1. Clinical Overview
A topical combination preparation containing a potent corticosteroid (Betamethasone) and a bacteriostatic antibiotic (Fusidic Acid). It is primarily used for the treatment of inflammatory dermatoses where secondary bacterial infection is present or suspected. Betamethasone provides rapid anti-inflammatory, anti-pruritic, and vasoconstrictive effects, while Fusidic Acid targets Gram-positive bacteria, particularly Staphylococcus aureus, which is a common skin pathogen in the Indian context.
| Onset | Duration | Bioavailability |
|---|---|---|
| Anti-inflammatory effects of betamethasone are typically observed within 1-3 hours. Antimicrobial effects of fusidic acid begin upon contact. | Topical corticosteroid effects can last 12-24 hours post-application. Fusidic acid's antibacterial activity persists at the site of application for several hours. | Topical bioavailability is variable and depends on skin integrity, site, and occlusion. Systemic absorption of betamethasone is generally low (<5%) from intact skin but increases with damaged skin, large surface area, or prolonged use. Fusidic acid absorption is minimal (<1%). |
2. Mechanism of Action
Betamethasone binds to cytoplasmic glucocorticoid receptors, forming a complex that translocates to the nucleus. It modulates gene transcription, leading to the synthesis of anti-inflammatory proteins (lipocortin) and inhibition of pro-inflammatory mediators (cytokines, leukotrienes, prostaglandins).
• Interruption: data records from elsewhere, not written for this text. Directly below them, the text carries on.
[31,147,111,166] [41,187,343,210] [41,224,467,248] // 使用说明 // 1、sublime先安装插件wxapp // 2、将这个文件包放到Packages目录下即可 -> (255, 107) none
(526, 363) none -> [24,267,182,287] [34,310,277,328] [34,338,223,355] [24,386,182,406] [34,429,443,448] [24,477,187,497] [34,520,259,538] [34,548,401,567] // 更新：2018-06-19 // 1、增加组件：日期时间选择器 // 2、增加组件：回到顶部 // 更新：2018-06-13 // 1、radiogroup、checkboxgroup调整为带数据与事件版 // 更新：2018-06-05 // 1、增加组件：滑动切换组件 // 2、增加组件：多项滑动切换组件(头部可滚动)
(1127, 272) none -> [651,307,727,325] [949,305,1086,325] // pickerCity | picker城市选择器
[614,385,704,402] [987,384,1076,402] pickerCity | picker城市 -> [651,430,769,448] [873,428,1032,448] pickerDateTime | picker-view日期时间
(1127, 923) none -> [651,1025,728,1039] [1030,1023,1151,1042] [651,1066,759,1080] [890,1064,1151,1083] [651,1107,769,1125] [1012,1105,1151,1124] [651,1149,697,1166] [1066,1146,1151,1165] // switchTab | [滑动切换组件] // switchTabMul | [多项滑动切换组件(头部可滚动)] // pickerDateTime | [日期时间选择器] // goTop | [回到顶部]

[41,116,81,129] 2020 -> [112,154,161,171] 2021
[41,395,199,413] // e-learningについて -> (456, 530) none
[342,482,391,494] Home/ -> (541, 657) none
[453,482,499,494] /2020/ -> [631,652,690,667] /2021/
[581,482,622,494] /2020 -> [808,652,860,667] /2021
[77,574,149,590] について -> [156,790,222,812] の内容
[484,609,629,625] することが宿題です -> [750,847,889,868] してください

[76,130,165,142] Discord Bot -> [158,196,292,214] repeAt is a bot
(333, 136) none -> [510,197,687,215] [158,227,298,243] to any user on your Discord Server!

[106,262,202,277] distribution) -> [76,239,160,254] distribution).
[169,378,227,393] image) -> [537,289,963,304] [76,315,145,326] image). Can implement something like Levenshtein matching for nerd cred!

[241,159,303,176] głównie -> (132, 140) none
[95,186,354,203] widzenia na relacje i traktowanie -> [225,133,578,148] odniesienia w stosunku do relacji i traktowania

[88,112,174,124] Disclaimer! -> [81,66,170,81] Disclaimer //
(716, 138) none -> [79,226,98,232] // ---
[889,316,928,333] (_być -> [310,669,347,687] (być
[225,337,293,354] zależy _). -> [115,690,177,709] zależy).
It also causes vasoconstriction. Fusidic Acid inhibits bacterial protein synthesis by binding to elongation factor G (EF-G), preventing translocation on the ribosome and thus arresting protein synthesis in susceptible bacteria.
3. Indications & Uses
- Infected eczema (acute and chronic)
- Infected psoriasis
- Impetigo (bullous and non-bullous)
- Infected seborrheic dermatitis
- Infected contact dermatitis
4. Dosage & Administration
Adult Dosage: Apply a thin layer to the affected area 1 to 2 times daily. The frequency may be reduced to once daily or on alternate days once infection is controlled and inflammation subsides.
Administration: Wash and dry the affected area gently. Apply a thin film and rub in lightly. Do not bandage or cover with airtight dressings (occlusion) unless specifically directed by a physician. Wash hands before and after application, unless hands are the treatment area. Do not use on broken skin or open wounds unless specifically indicated for infection. Avoid contact with eyes, mouth, and mucous membranes.
5. Side Effects
Common side effects may include:
- Local burning or stinging sensation
- Itching (pruritus) at application site
- Dryness of skin
- Erythema
- Skin irritation
6. Drug Interactions
| Drug | Effect | Severity |
|---|---|---|
| Other Topical Corticosteroids | Additive risk of local and systemic side effects (atrophy, adrenal suppression). | Major |
| Live Vaccines (e.g., BCG, Smallpox) | Systemic immunosuppression from absorbed steroid may potentiate replication of vaccine virus, leading to infection. | Major |
| CYP3A4 Inhibitors (e.g., Ketoconazole, Itraconazole, Clarithromycin) | May inhibit metabolism of systemically absorbed betamethasone, increasing its plasma levels and toxicity risk. | Moderate |
| Diuretics (e.g., Furosemide, Hydrochlorothiazide) | Systemic absorption of corticosteroid can lead to hypokalemia, potentiated by potassium-wasting diuretics. | Moderate |
| Antidiabetic Drugs (Insulin, Oral Hypoglycemics) | Systemic absorption of corticosteroid can cause hyperglycemia, reducing efficacy of antidiabetic therapy. | Moderate |
7. Patient Counselling
- DO use exactly as prescribed by your doctor.
- DO wash and dry the area before application.
- DO use a thin layer; more is not better.
- DO wash your hands after applying, unless treating hands.
- DON'T use it for longer than the prescribed duration.
- DON'T cover the area with tight bandages or plastic unless told by your doctor.
- DON'T use it on your face, groin, or armpits unless specifically instructed.
- DON'T use it to treat acne, rosacea, or itchy skin without a diagnosed infection.
- DON'T let the cream come into contact with your eyes, nose, or mouth.
8. Toxicology & Storage
Overdose: Topical overdose manifests as severe local side effects: pronounced skin atrophy, striae, telangiectasia, and possibly signs of systemic corticosteroid excess if applied over very large areas or under occlusion for extended periods (moon face, central obesity, hypertension, hyperglycemia, muscle weakness).
Storage: Store at room temperature (15-25°C). Protect from light and moisture. Do not freeze. Keep the tube tightly closed. Keep out of reach and sight of children. Do not use after the expiry date printed on the pack.